Exercise: The answer is one number. Say how many lines in the entries below include the word "threshold".

==== Data excerpts

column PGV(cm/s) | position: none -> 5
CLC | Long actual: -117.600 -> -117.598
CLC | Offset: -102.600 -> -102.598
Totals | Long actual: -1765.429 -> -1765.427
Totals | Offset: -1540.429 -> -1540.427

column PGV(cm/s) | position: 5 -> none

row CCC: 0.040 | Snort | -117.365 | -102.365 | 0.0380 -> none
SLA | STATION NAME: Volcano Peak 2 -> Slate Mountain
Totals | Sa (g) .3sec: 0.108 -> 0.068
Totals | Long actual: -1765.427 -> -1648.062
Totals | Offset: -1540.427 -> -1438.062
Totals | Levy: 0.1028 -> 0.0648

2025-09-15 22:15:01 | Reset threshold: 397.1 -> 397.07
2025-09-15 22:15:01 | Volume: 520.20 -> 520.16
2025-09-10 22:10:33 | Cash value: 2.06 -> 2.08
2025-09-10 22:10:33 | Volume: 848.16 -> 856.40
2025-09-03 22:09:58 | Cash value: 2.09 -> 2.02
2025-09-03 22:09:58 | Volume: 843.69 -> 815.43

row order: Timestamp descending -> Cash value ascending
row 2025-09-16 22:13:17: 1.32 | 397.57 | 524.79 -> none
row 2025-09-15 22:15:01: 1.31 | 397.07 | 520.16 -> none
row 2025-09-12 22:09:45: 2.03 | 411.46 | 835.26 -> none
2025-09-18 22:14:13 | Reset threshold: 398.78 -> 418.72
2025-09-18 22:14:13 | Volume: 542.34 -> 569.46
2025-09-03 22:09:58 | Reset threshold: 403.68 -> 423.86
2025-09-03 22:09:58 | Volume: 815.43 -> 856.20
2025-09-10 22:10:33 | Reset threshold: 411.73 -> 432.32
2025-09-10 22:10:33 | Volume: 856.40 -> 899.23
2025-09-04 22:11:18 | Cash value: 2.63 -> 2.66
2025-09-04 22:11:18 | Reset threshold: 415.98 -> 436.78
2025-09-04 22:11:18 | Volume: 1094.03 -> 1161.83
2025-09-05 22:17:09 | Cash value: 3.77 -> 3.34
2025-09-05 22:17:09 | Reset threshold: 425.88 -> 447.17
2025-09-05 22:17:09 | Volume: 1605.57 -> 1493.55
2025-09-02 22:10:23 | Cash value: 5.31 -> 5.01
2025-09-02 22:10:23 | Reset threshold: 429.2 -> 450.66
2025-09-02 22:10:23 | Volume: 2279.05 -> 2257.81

========

Answer below: 7